-------- INFORMATION
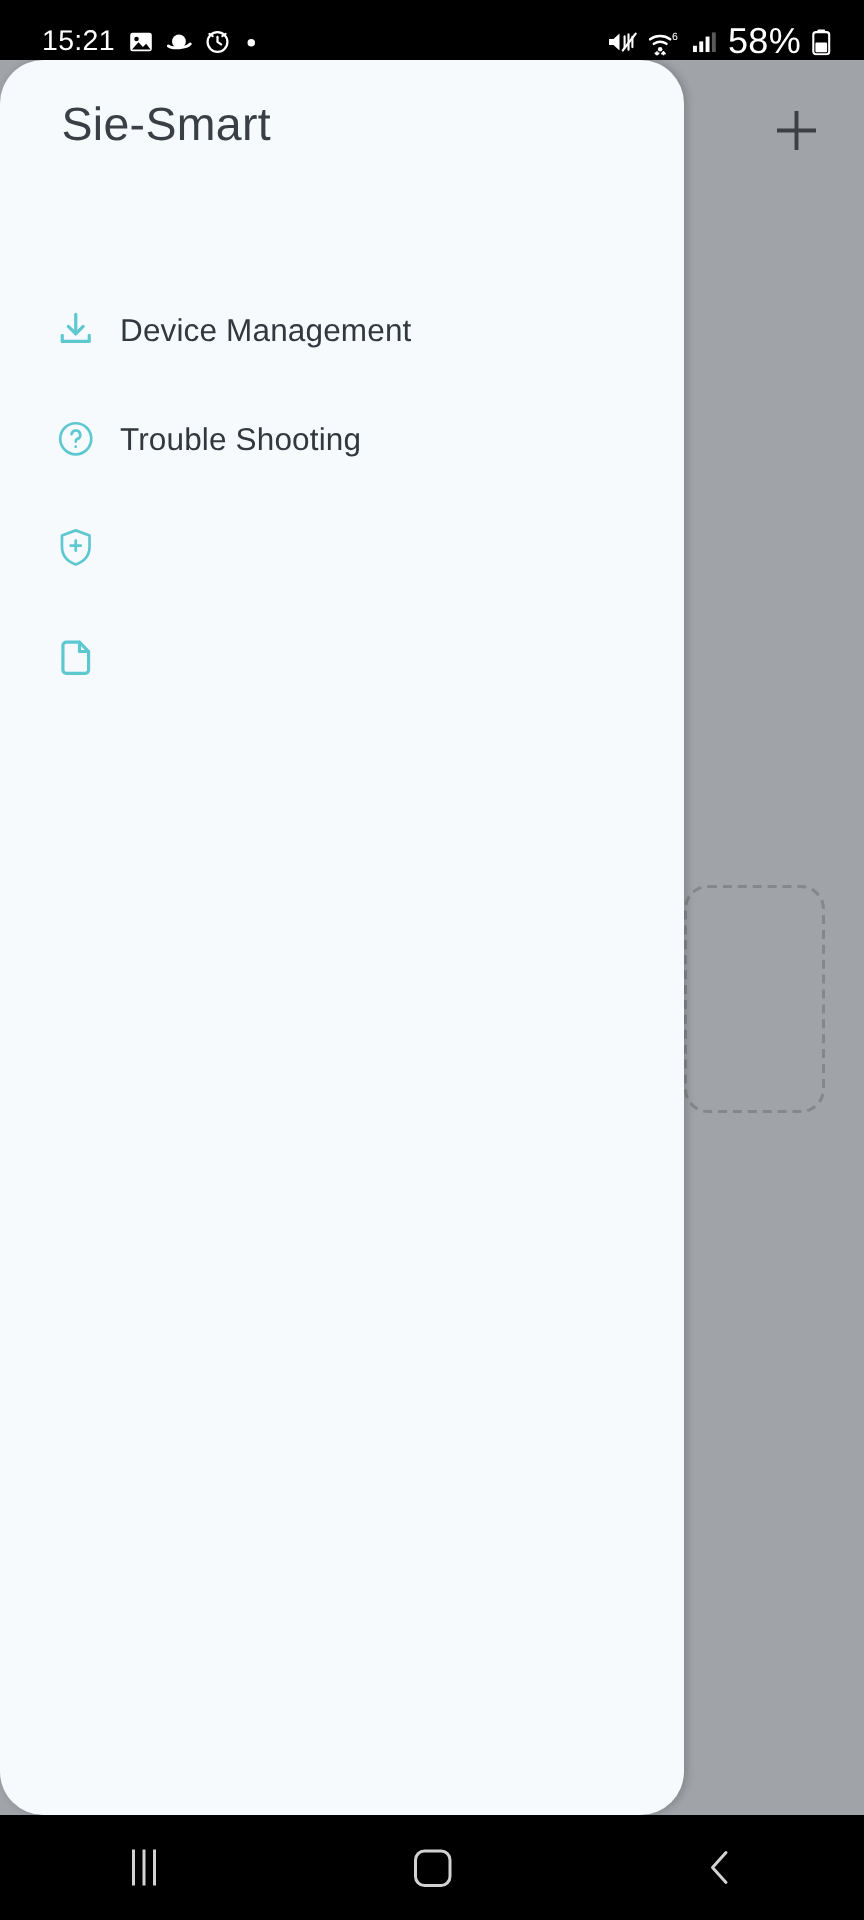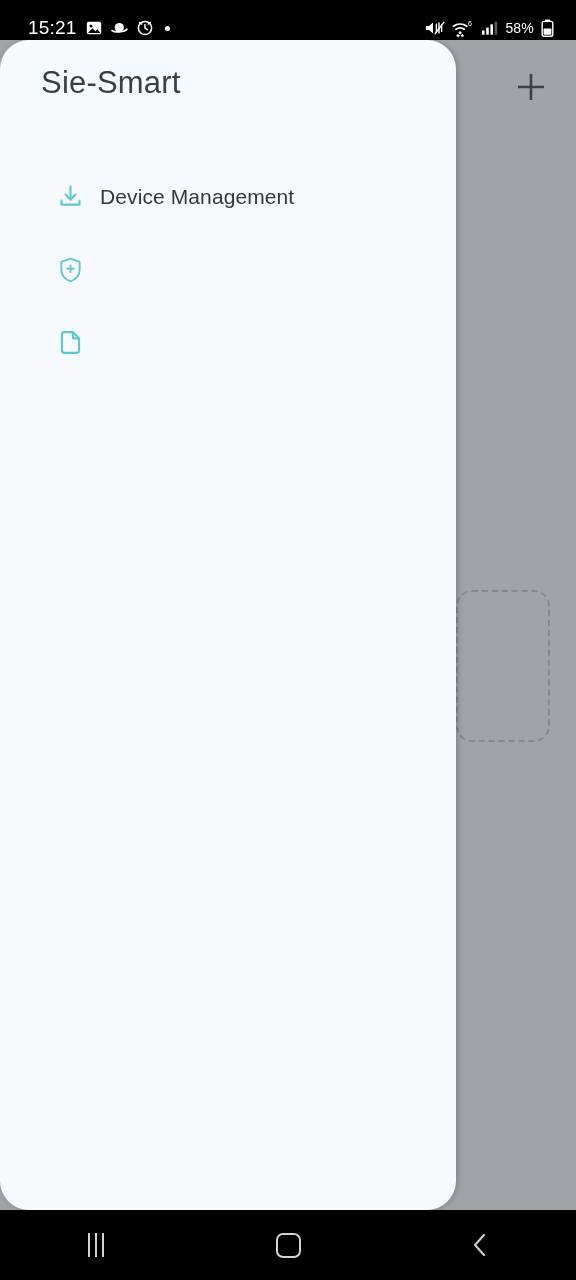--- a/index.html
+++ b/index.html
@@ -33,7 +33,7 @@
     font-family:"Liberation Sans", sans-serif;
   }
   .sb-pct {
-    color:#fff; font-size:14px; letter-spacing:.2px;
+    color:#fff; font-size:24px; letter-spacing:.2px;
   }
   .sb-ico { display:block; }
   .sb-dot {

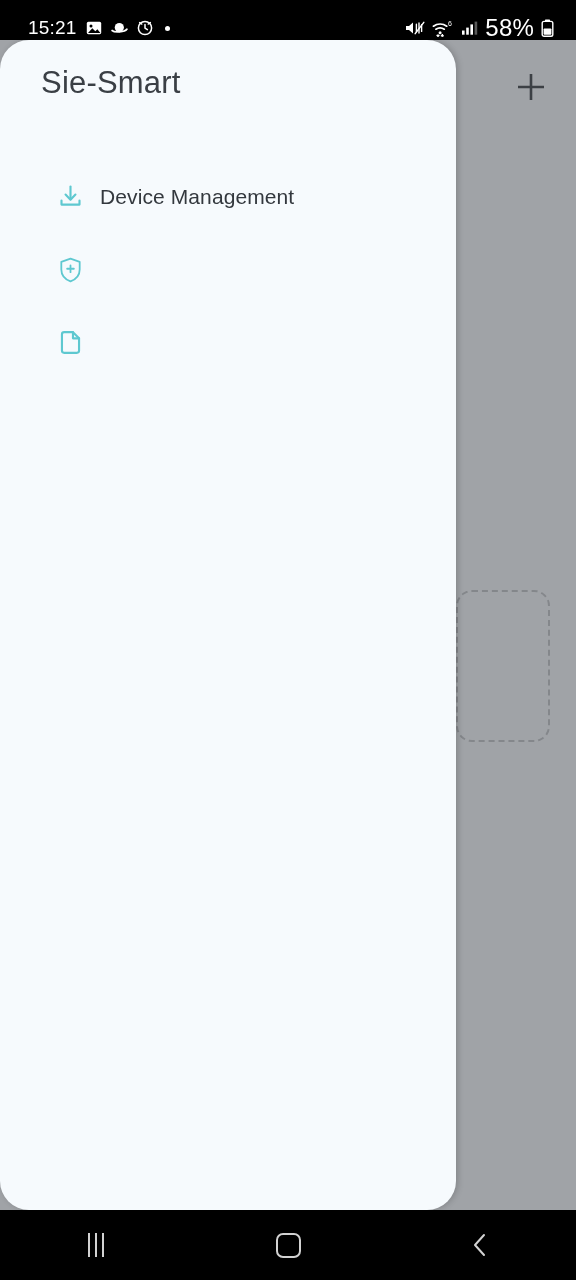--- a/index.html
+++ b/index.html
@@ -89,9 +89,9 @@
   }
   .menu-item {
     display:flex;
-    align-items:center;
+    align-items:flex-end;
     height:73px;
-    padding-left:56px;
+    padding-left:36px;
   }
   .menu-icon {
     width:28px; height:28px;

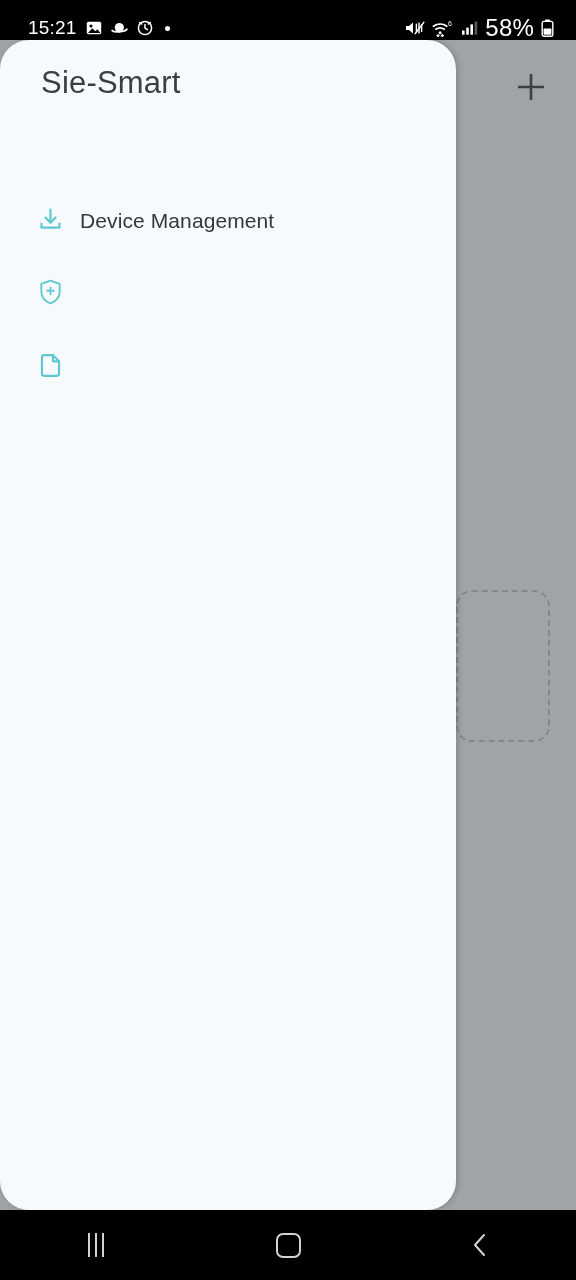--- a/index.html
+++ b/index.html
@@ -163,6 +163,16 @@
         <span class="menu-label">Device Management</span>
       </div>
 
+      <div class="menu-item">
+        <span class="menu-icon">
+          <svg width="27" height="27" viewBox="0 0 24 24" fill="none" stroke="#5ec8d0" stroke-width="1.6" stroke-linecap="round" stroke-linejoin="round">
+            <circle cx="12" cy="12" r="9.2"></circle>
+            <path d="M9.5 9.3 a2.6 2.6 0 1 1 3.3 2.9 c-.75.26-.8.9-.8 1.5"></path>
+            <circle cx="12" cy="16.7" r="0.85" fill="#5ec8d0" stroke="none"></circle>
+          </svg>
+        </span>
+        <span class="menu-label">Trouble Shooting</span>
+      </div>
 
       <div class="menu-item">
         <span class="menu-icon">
----------------
YOUR TASK » Give the listing again exactly, minus its images.

OUTPUT OF THE EXERCISE »
--- a/index.html
+++ b/index.html
@@ -33,7 +33,7 @@
     font-family:"Liberation Sans", sans-serif;
   }
   .sb-pct {
-    color:#fff; font-size:14px; letter-spacing:.2px;
+    color:#fff; font-size:24px; letter-spacing:.2px;
   }
   .sb-ico { display:block; }
   .sb-dot {

--- a/index.html
+++ b/index.html
@@ -89,9 +89,9 @@
   }
   .menu-item {
     display:flex;
-    align-items:center;
+    align-items:flex-end;
     height:73px;
-    padding-left:56px;
+    padding-left:36px;
   }
   .menu-icon {
     width:28px; height:28px;

--- a/index.html
+++ b/index.html
@@ -163,6 +163,16 @@
         <span class="menu-label">Device Management</span>
       </div>
 
+      <div class="menu-item">
+        <span class="menu-icon">
+          <svg width="27" height="27" viewBox="0 0 24 24" fill="none" stroke="#5ec8d0" stroke-width="1.6" stroke-linecap="round" stroke-linejoin="round">
+            <circle cx="12" cy="12" r="9.2"></circle>
+            <path d="M9.5 9.3 a2.6 2.6 0 1 1 3.3 2.9 c-.75.26-.8.9-.8 1.5"></path>
+            <circle cx="12" cy="16.7" r="0.85" fill="#5ec8d0" stroke="none"></circle>
+          </svg>
+        </span>
+        <span class="menu-label">Trouble Shooting</span>
+      </div>
 
       <div class="menu-item">
         <span class="menu-icon">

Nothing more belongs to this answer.